Play Nice

Gosling and Crowe try their best to be funny

It's only fair to give kudos to Russell Crowe and Ryan Gosling—actors who generally tend to take serious roles—for their attempts at slapstick, but the overall cheese factor of The Nice Guys, the newest film from director Shane Black (Iron Man 3), keeps it from ever achieving the levels of cool to which it so obviously aspires. It's 1977 Los Angeles, a smog-laden playground for criminals and "filmmakers," a world wherein porno theaters are still a thing and Jackson Healy (a straight-faced yet enjoyably ridiculous Crowe) can be hired to break the arms of all your problems. When a client hires Healy to help her lose a tail, he is unwittingly thrust into a corrupt world of pornographers, politicians and assassins, and when the client goes missing and the villains come a-looking, Healy teams up with Holland March (the comedically acceptable Gosling), a widower and former cop who tackles private detective work for lonely old folks. March knows better than to take advantage of the elderly but does so anyway, in order to support his daughter Holly (yet another precocious teen played well by Angourie Rice) who, when asked, tells her father that yes, he is a terrible person. What begins as Healy's quest for answers quickly escalates into a multifaceted mystery involving missing persons, LA's seedy underbelly and murdered pet fish.

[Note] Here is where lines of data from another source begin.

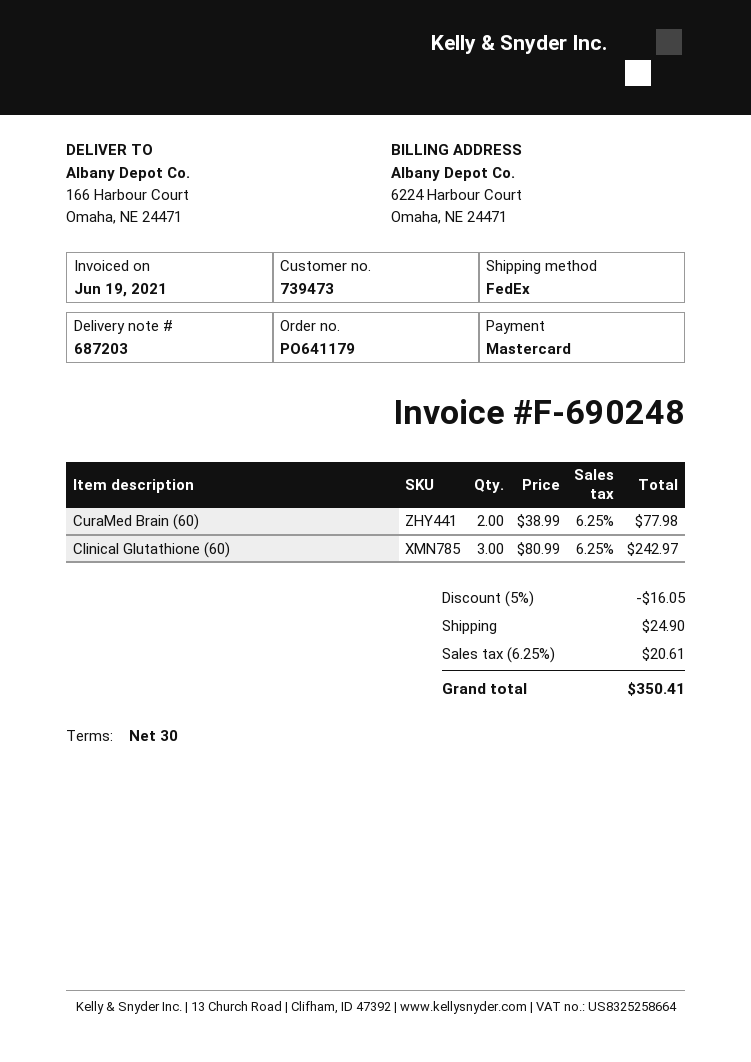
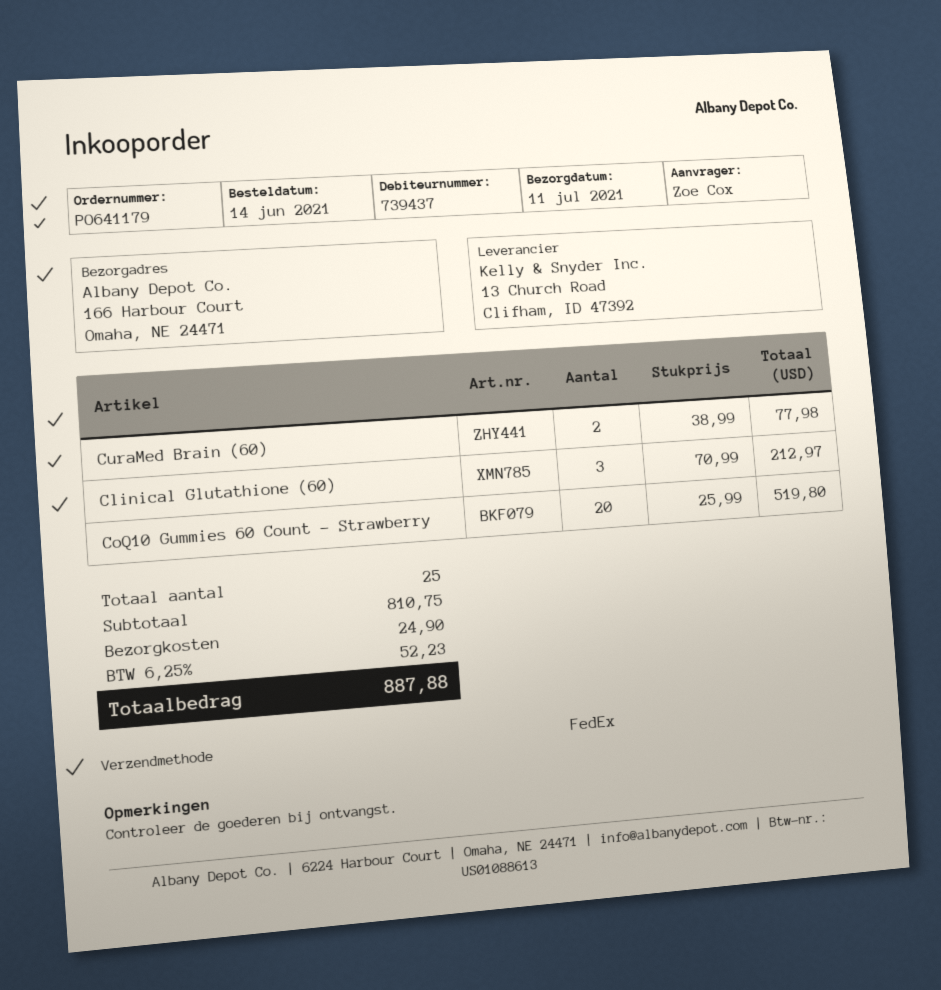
customer number: 739473 -> 739437
Clinical Glutathione (60): 3 x 80.99 = 242.97 -> 3 x 70.99 = 212.97
CoQ10 Gummies 60 Count - Strawberry: none -> 20 x 25.99 = 519.80
discount: 5% = 16.05 -> none
tax: 6.25% = 20.61 -> 6.25% = 52.23
total: 350.41 -> 887.88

Though fun to observe the ragtag teaming of such colorful characters at first, the ultimate issue with The Nice Guys is that it just isn't that funny. Gosling has his moments now and again, and there is absolute chemistry in the father-daughter relationship between his ne'er-do-well alcoholic persona and the too-smart-for-her-own-good Holly. He is definitely trying to be a good parent, but she still walks all over him, mostly because he's too drunk to keep up.

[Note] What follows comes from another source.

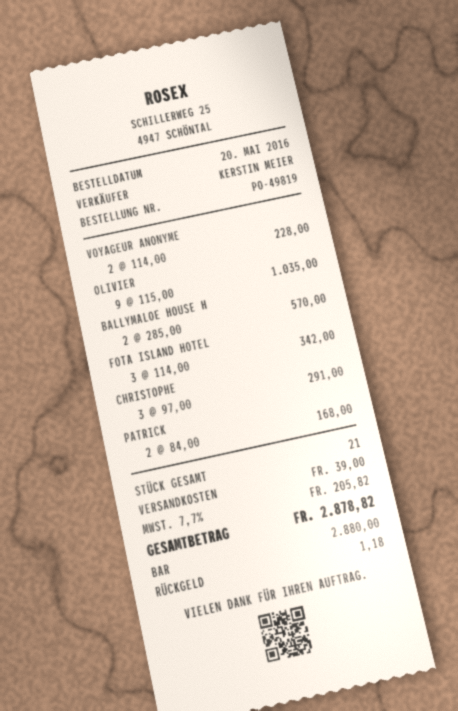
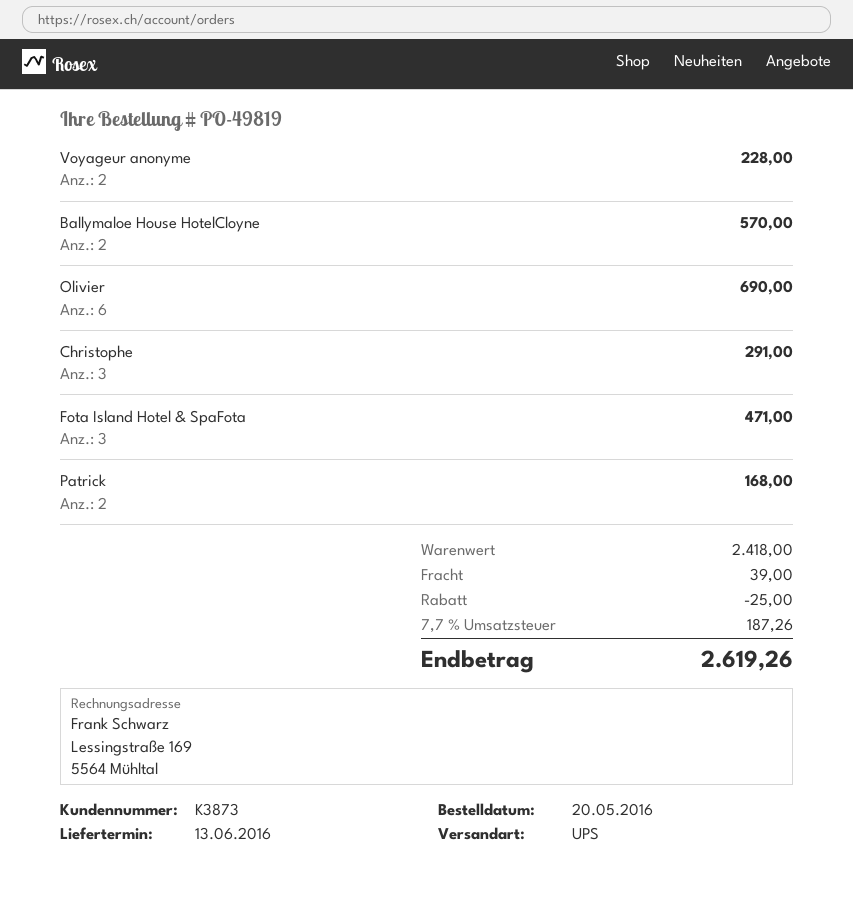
OLIVIER: 9 for 1035.00 -> 6 for 690.00
FOTA ISLAND HOTEL: 3 for 342.00 -> 3 for 471.00
discount: none -> 25.00
tax: 7.7% = 205.82 -> 7.7% = 187.26
total: 2878.82 -> 2619.26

Crowe's performance, on the other hand, is not bad, per se, but lacking. There is humor to be found in a bruiser who casually explains to his victims the medical specifics of their impending broken bones, but he never mines deep enough to strike comedic gold. It comes across as one-dimensional and, when played off of Gosling's stab at goofiness, highlights this nagging feeling that they turned one good character into two just OK characters. And this is frustrating, because The Nice Guys comes pretty close to awesome more than a few times, like when a neighborhood teen tells our heroes that he's got a big dick or when Gosling dreams of gargantuan talking Africanized bees.

Kim Bassinger stops by for a pointless role as the head of the Justice Department, but her overall application to the plot is so telegraphed that when we reach what was supposed to be her "Oh damn!" moment, it actually comes across as "Oh duh!" White Collar star Matt Bomer does bring a certain panache to the enigmatic (read: not fleshed-out) and ruthless assassin, John Boy, but he is so under-utilized that he sort of fades from memory when he isn't onscreen, which actually makes clear the film's most glaring fault: There never comes a time when Healy and March are so threatened as to make us worry.

Of course the good guys always win, but it's always fun to reach that cinematic moment that makes us wonder how they'll get out of whatever situation alive. Sadly, this never comes, but that's ultimately just fine, since The Nice Guys is really more of a time-killer than a foray into powerful film. But we knew that, right? Of course we did. We really only went to see the thing because it looked kind of goofy, and we thought it would be fun to see usually dramatic actors get silly. If this was the goal, then they nailed it. Otherwise, it would be wise to take this thing at face value, have a few yucks and then forget about it forever.


The Nice Guys
Directed by Shane Black With Gosling, Crowe and Bassinger
Violet Crown, Regal 14
R,
116 min.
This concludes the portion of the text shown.